Input for this task:
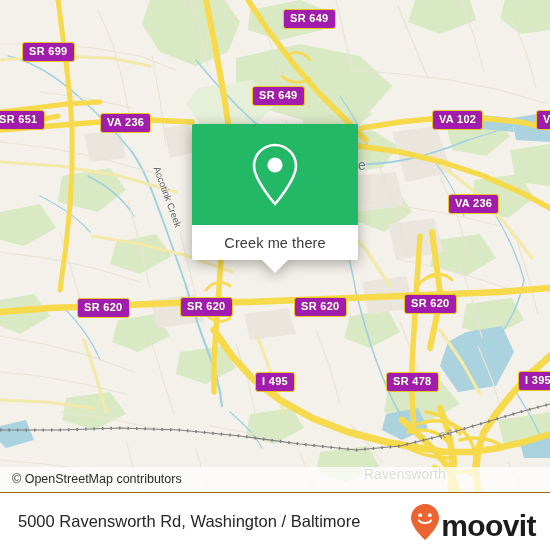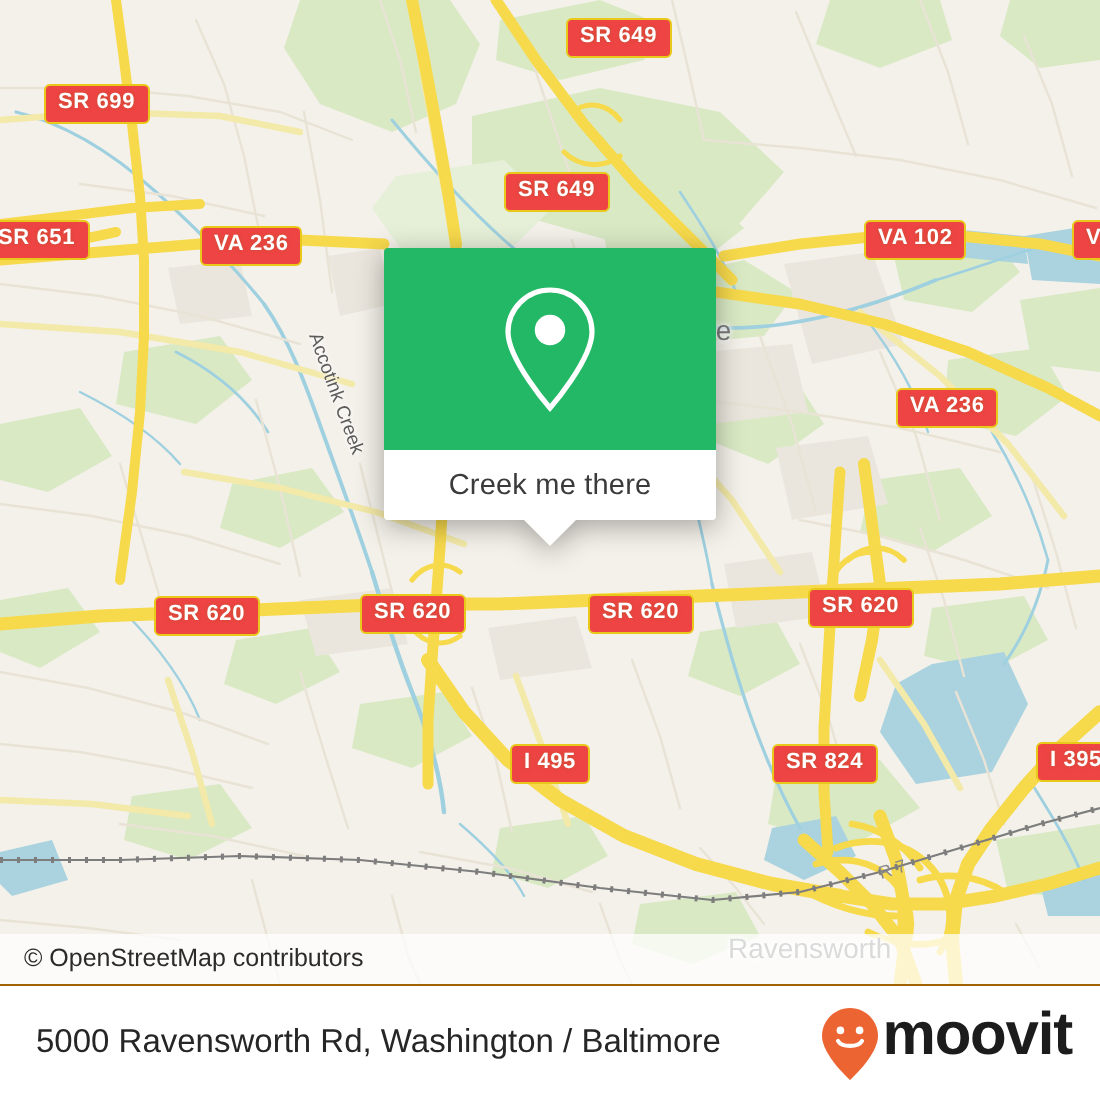--- a/index.html
+++ b/index.html
@@ -17,7 +17,7 @@
   
   .shield{
     position:absolute;
-    background:#ef4444;
+    background:#a21caf;
     border:1.6px solid #e8c818;
     border-radius:3px;
     color:#ffffff;

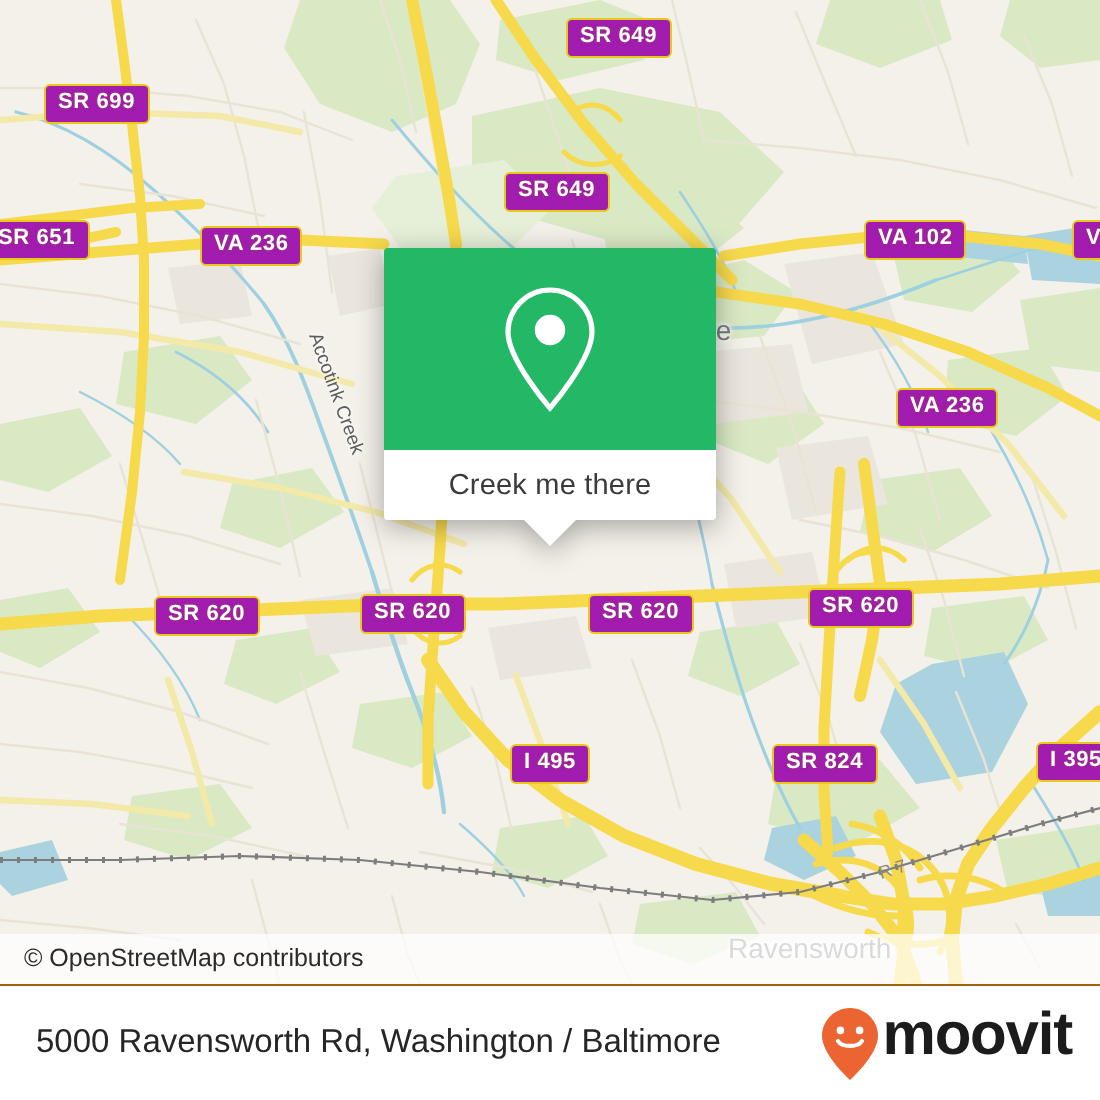--- a/index.html
+++ b/index.html
@@ -358,7 +358,7 @@
     <div class="shield" style="left:294px;top:297px;">SR 620</div>
     <div class="shield" style="left:404px;top:294px;">SR 620</div>
     <div class="shield" style="left:255px;top:372px;">I 495</div>
-    <div class="shield" style="left:386px;top:372px;">SR 824</div>
+    <div class="shield" style="left:386px;top:372px;">SR 478</div>
     <div class="shield" style="left:518px;top:371px;">I 395</div>
 
     <div class="placelbl" style="left:347px;top:157px;">ale</div>

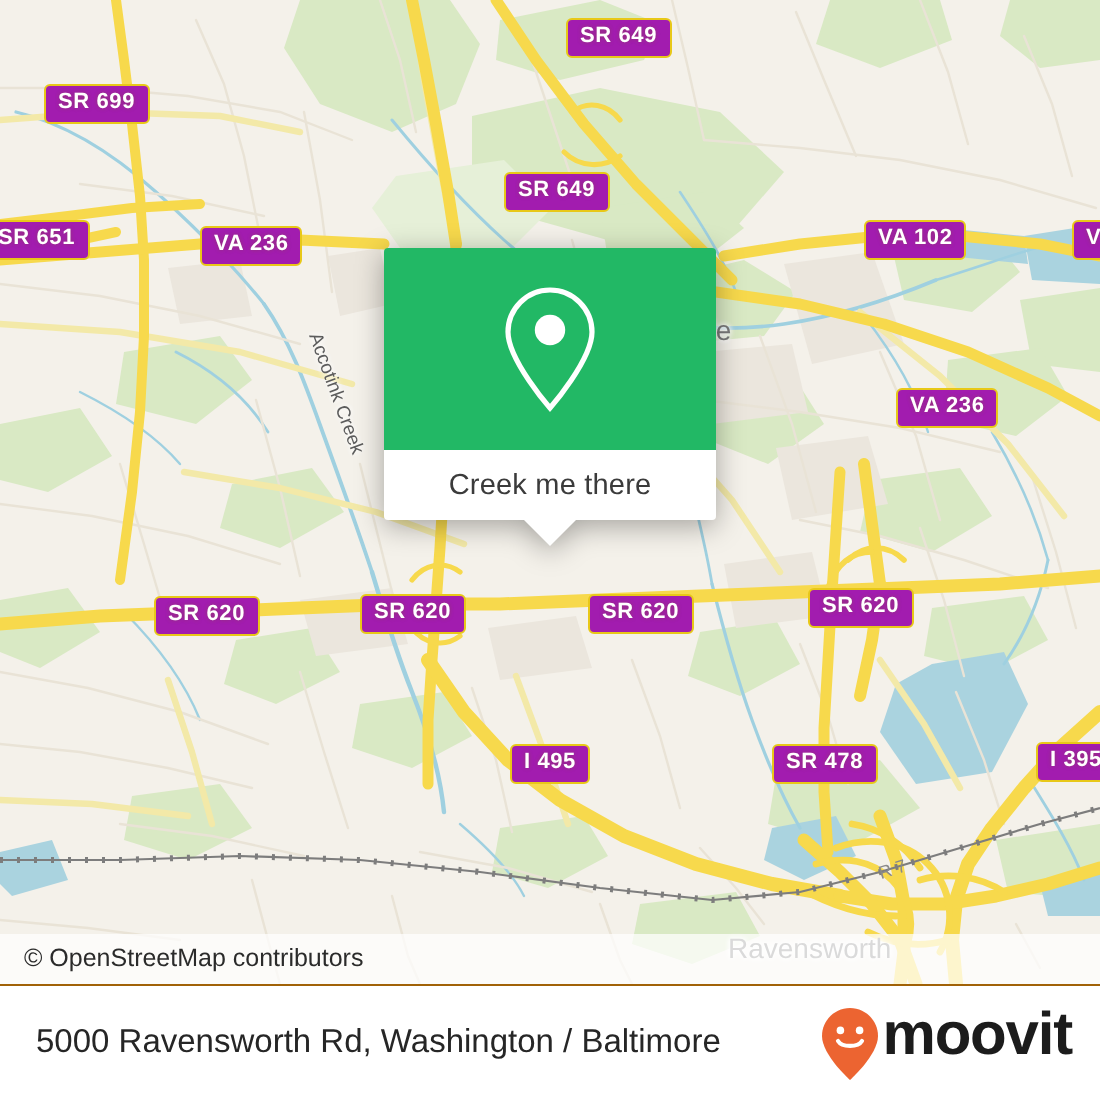--- a/index.html
+++ b/index.html
@@ -106,7 +106,7 @@
     overflow:hidden;
     text-overflow:ellipsis;
   }
-  #logo{display:flex;align-items:flex-start;flex:0 0 auto;}
+  #logo{display:flex;align-items:flex-end;flex:0 0 auto;}
   #logo-word{
     color:#1c1c1c;font-size:30px;font-weight:bold;
     letter-spacing:-.6px;margin-left:1px;line-height:1;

Instructions for the task: Your answer should be only the number of lines in the entries above that hold the string "color".

Answer area: 2